Two competing open-source standards emerged: OpenTracing (2016, CNCF, API-only, trace-focused) and OpenCensus (2018, Google, SDK with trace and metrics). Both had community adoption but neither was complete. In 2019, the projects merged into OpenTelemetry under the CNCF umbrella, combining OpenTracing's API abstraction with OpenCensus's SDK and adding a logs signal. OpenTelemetry achieved CNCF graduated status on January 31, 2024 — the second most active CNCF project after Kubernetes.

The result is a single SDK available for every major language (Go, Java, Python, Node.js, .NET, Rust, PHP, Ruby, Swift, Erlang) that emits traces, metrics, and logs to any backend via OTLP (OpenTelemetry Protocol). The W3C TraceContext specification (a W3C Recommendation since 2021) defines the traceparent and tracestate HTTP headers that propagate trace context across service boundaries — a standard that OTel implements and all major APM vendors now support.

The practical impact: instrument once, export anywhere. An application using the OTel SDK can send to Jaeger today, Honeycomb tomorrow, and Prometheus/Grafana for metrics — by changing Collector configuration, not application code.

Design Thinking

The Three Signals

OpenTelemetry defines three telemetry signals, all GA as of late 2023:

SignalWhat it measuresPrimary use
TracesA request's journey across services as a tree of spansLatency debugging, service dependency mapping
MetricsAggregated numerical measurements over timeAlerting, dashboards, SLOs
LogsTimestamped text/structured recordsDetailed debugging, audit trails

All three are correlated via a shared trace_id: a structured log emitted during a traced request can be linked to the trace, letting you jump from a slow trace to the log lines that explain why.

SDK vs Auto-Instrumentation vs Collector

Three layers work together:

SDK: The in-process library that creates spans, records metrics, and emits logs.

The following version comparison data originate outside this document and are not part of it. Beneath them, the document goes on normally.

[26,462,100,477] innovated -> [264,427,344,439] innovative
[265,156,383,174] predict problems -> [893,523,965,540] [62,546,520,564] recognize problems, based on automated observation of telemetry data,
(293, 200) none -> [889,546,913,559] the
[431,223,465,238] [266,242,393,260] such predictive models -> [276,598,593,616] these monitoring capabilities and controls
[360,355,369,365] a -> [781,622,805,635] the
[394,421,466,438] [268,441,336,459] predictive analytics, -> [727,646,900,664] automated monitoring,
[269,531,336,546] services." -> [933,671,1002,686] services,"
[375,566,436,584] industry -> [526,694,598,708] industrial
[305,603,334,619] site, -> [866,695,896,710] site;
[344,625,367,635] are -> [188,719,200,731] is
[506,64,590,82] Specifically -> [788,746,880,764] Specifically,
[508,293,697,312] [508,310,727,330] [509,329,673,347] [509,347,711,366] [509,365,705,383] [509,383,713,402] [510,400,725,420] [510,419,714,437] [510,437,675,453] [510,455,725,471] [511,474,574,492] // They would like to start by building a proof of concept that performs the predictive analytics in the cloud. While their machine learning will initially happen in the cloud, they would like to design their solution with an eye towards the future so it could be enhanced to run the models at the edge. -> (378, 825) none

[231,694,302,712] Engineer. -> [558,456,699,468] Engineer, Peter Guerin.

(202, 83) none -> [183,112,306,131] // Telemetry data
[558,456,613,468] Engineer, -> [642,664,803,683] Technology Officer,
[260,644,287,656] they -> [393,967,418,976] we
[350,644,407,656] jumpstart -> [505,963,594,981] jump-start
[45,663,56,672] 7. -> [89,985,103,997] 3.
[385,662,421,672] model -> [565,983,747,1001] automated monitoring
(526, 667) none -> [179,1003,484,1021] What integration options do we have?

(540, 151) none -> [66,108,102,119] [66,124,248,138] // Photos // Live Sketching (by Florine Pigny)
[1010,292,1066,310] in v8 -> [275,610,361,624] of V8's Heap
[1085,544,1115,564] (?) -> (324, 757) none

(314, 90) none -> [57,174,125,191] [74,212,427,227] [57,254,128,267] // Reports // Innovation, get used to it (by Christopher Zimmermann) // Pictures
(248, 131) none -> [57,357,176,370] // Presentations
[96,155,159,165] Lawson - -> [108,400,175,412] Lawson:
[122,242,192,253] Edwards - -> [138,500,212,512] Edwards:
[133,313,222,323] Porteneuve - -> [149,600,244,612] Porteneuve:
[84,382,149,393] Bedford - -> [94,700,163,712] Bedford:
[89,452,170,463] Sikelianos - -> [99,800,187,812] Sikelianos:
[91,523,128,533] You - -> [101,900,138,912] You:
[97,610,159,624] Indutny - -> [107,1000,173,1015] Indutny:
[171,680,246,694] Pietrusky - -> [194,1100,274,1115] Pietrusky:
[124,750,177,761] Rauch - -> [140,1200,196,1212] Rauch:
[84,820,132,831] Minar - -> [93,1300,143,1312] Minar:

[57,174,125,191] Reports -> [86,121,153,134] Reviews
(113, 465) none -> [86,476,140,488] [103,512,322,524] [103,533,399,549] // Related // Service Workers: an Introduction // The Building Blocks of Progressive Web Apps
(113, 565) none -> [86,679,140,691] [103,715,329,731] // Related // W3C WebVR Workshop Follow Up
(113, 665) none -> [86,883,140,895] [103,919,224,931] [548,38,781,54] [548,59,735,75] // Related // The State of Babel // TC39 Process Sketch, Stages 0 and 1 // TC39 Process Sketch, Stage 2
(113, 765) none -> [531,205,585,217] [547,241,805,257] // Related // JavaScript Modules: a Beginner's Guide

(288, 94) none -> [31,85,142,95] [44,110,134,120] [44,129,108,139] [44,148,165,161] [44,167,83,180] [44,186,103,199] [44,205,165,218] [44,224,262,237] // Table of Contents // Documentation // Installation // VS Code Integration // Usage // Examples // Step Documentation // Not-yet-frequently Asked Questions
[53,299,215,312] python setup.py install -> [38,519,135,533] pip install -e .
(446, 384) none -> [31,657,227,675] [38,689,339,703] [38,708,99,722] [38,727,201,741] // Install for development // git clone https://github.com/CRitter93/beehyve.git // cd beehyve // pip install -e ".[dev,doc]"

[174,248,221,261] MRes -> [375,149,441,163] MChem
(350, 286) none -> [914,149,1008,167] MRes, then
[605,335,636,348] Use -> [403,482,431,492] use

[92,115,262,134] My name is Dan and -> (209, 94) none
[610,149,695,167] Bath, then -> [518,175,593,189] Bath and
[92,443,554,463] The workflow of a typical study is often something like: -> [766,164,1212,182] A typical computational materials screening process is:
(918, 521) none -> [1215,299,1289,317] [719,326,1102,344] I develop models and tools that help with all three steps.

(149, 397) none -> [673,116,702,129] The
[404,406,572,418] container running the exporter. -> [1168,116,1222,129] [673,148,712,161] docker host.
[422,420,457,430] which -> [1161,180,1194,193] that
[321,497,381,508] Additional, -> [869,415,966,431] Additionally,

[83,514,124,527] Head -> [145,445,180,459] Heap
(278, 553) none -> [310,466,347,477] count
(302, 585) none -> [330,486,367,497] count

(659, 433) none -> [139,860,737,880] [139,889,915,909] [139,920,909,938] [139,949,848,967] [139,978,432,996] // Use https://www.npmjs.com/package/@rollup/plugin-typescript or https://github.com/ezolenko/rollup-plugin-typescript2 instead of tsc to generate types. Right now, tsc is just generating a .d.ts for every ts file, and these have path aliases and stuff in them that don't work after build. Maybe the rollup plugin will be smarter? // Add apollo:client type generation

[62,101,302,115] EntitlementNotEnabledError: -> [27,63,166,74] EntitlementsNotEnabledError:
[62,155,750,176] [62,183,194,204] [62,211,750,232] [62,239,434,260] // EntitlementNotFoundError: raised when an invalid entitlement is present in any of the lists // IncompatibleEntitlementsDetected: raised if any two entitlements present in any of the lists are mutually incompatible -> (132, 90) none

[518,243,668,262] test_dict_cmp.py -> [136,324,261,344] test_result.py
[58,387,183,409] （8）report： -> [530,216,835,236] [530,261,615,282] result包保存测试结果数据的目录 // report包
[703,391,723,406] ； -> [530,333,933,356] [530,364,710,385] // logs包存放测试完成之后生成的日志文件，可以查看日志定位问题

You call the SDK API directly for manual instrumentation, or auto-instrumentation does it automatically.

Auto-instrumentation: Library packages that patch popular frameworks (FastAPI, Django, SQLAlchemy, gRPC, Express, Spring Boot, JDBC) to emit spans automatically without code changes. A Django view gets a root span; every SQLAlchemy query becomes a child span. Run opentelemetry-instrument python app.py for zero-code instrumentation.

Collector: A standalone proxy service (written in Go) that receives OTLP telemetry from applications, processes it (batch, sample, enrich, filter), and exports to backends. The Collector decouples applications from backends: applications always export to localhost:4317 (gRPC) or localhost:4318 (HTTP); the Collector handles retries, batching, and routing to multiple backends simultaneously.

Span Anatomy

A span represents a single unit of work:

  • Name: human-readable operation name (GET /users/{id}, db.query, kafka.publish)
  • Trace ID: 128-bit identifier shared by all spans in a distributed trace
  • Span ID: 64-bit identifier unique to this span
  • Parent Span ID: links this span to its parent; absent for root spans
  • Start/End timestamps: wall-clock time of the work
  • Status: OK, ERROR, or UNSET
  • Attributes: key-value pairs (http.method, db.system, net.peer.name)
  • Events: timestamped log messages within the span's duration
  • Links: references to spans in other traces (useful for async messaging)

Best Practices

MUST propagate trace context across service boundaries. Context propagation is what turns isolated spans into a distributed trace. Use the W3C traceparent header for HTTP calls; use message attributes/headers for Kafka and other messaging. The OTel SDK's propagators handle injection (adding the header to outgoing requests) and extraction (reading incoming headers) automatically when using instrumented HTTP clients.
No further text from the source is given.